Cerimonia oggi per commemorare il 40° anniversario dell’attentato in cui perse la vita il giudice capo dell’Ufficio istruzione, Rocco Chinnici. Con lui morirono i due uomini della sua scorta, il maresciallo Mario Trapassi e l’appuntato Salvatore Bartolotta, e Stefano Li Sacchi, il portiere dello stabile nel quale il giudice viveva. Rimasero ferite alcune persone, tra le quali l’autista dell’auto blindata del magistrato,  Giovanni Paparcuri. Ancora oggi le procedure antimafia del giudice Chinnici vengono considerate un “modello”.

La messa e il seminario

A seguire nella chiesa di San Michele Arcangelo si è tenuta una messa in memoria delle vittime della strage. Ieri sempre a Palermo nell’aula magna della Corte di Appello si è tenuto il seminario “Memoria è continuità: il lavoro di Rocco Chinnici, dall’ufficio istruzione di Palermo alla legislazione antimafia italiana ed europea”. Presente il presidente della Repubblica, Sergio Mattarella.

Chi era Chinnici

Nato a Misilmeri il 19 gennaio del 1925, Chinnici entra in magistratura nel 1952. Dopo un lungo periodo di permanenza a Partanna come pretore, nell’aprile del 1966 si trasferisce a Palermo, giudice dell’ottava sezione dell’ufficio Istruzione del tribunale. Dai primi anni Settanta inizia ad occuparsi di delicati processi di mafia. Nel 1975 diviene consigliere istruttore aggiunto. Quattro anni dopo, nel 1979, è nominato consigliere istruttore, proprio negli anni in cui la mafia sferrava un terribile attacco allo Stato. Chinnici ha allora una intuizione che fa di lui un magistrato particolarmente moderno. Progetta e crea, nel suo ufficio, un gruppo di lavoro, una scelta per allora rivoluzionaria e non ancora supportata da un apposito sostegno legislativo, dando forma a quello che sarà poi definito il “pool antimafia”. Accanto a sé, Chinnici chiama due giovani magistrati: Giovanni Falcone e Paolo Borsellino.

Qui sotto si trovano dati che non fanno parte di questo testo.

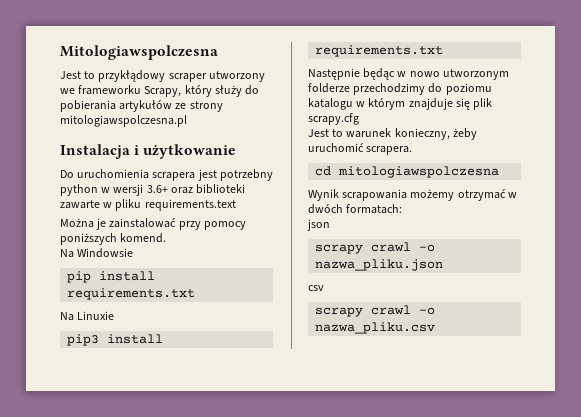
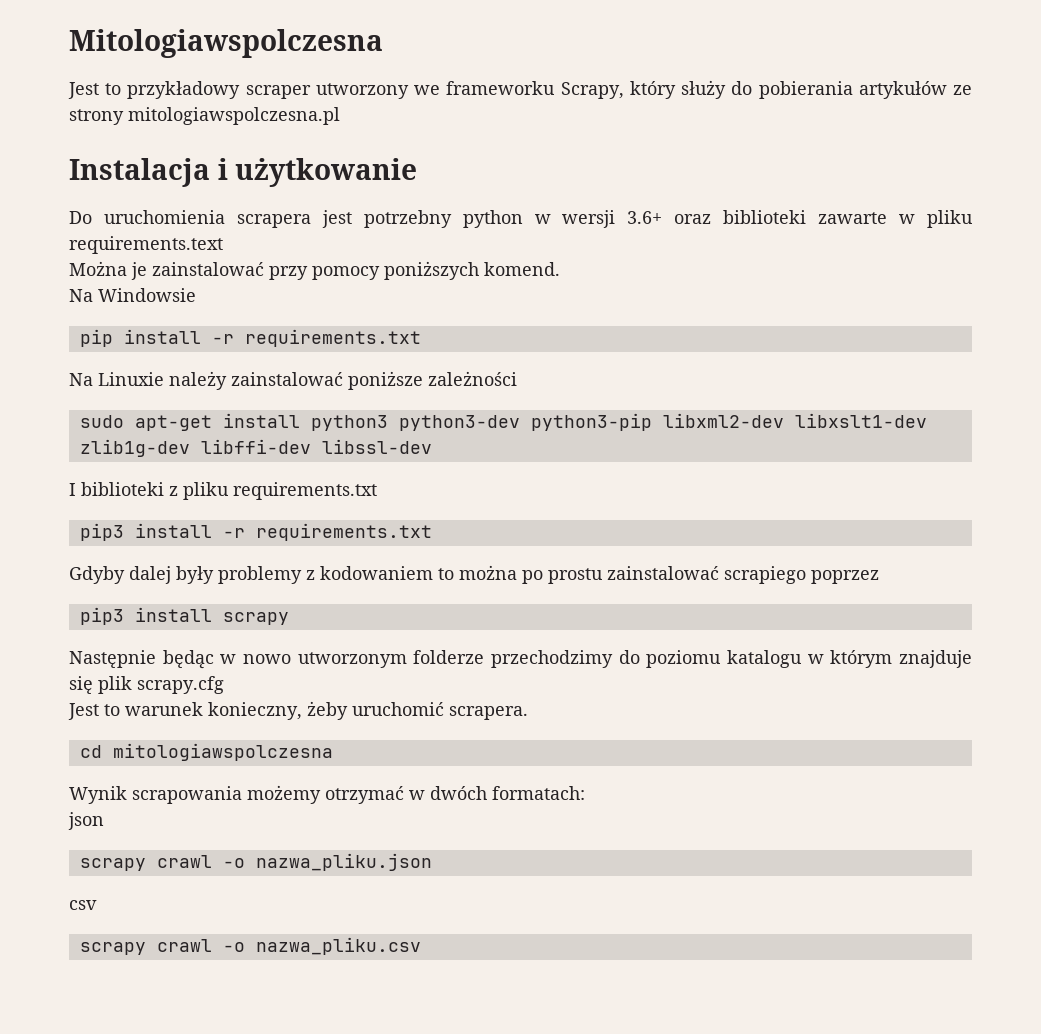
[98,70,166,82] przykłądowy -> [127,81,241,99] przykładowy
(156, 276) none -> [211,334,234,344] -r
[67,334,164,346] [315,45,444,57] // pip3 install requirements.txt -> [169,371,517,390] [79,413,927,431] [79,439,432,457] [69,482,377,500] [79,523,432,541] [69,565,879,584] [79,607,289,625] należy zainstalować poniższe zależności // sudo apt-get install python3 python3-dev python3-pip libxml2-dev libxslt1-dev zlib1g-dev libffi-dev libssl-dev // I biblioteki z pliku requirements.txt // pip3 install -r requirements.txt // Gdyby dalej były problemy z kodowaniem to można po prostu zainstalować scrapiego poprzez // pip3 install scrapy

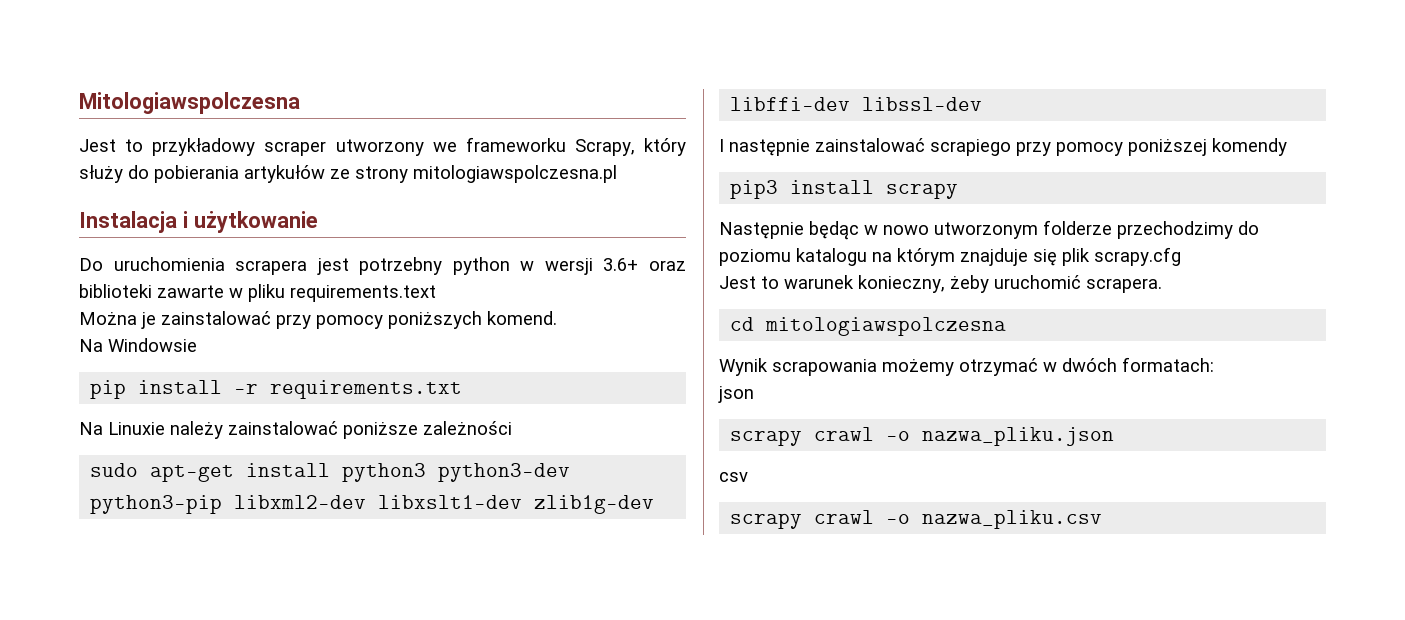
[81,482,377,500] [79,523,432,541] [69,565,879,584] biblioteki z pliku requirements.txt // pip3 install -r requirements.txt // Gdyby dalej były problemy z kodowaniem to można po prostu zainstalować scrapiego poprzez -> [729,138,1287,156] następnie zainstalować scrapiego przy pomocy poniższej komendy
[807,654,824,664] w -> [872,252,892,262] na

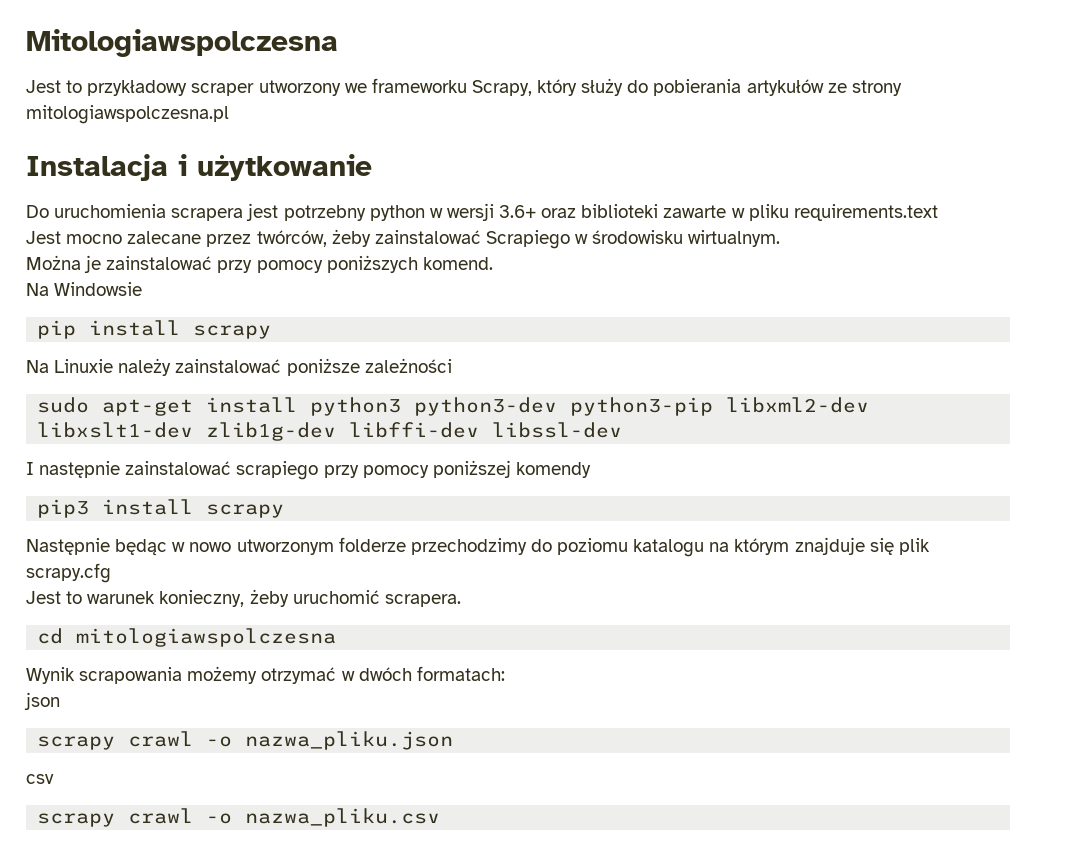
(436, 293) none -> [26,229,781,249] // Jest mocno zalecane przez twórców, żeby zainstalować Scrapiego w środowisku wirtualnym.
[234,380,463,399] -r requirements.txt -> [193,325,272,339] scrapy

Schifani: “Giudice lungimirante”

“Il giudice Chinnici ha ideato con lungimiranza un sistema di investigazione moderno ed efficace  – ha detto il presidente della Regione Siciliana Renato Schifani -. Consentendo allo Stato di poter avviare un processo di conoscenza, seria e approfondita, del fenomeno mafioso, quando ancora non esistevano i collaboratori di giustizia. Ha scritto una pagina indelebile nella storia del contrasto a Cosa nostra, che ha rappresentato il primo fondamentale tassello per un cambio di rotta nell’opera di repressione della criminalità organizzata. Il ‘pool’ da lui creato è stato un modello che ha fatto scuola e che ancora oggi rimane un esempio virtuoso all’interno degli uffici giudiziari”.

“Quello di via Pipitone Federico – continua Schifani – non fu solo un attentato contro un magistrato in prima linea, ma un vero atto di guerra della mafia contro lo Stato per le modalità plateali e stragiste con cui fu realizzato. Conservarne il ricordo e soprattutto tramandarlo alle giovani generazioni è certamente un dovere, per riconoscenza a Chinnici e per la società civile”.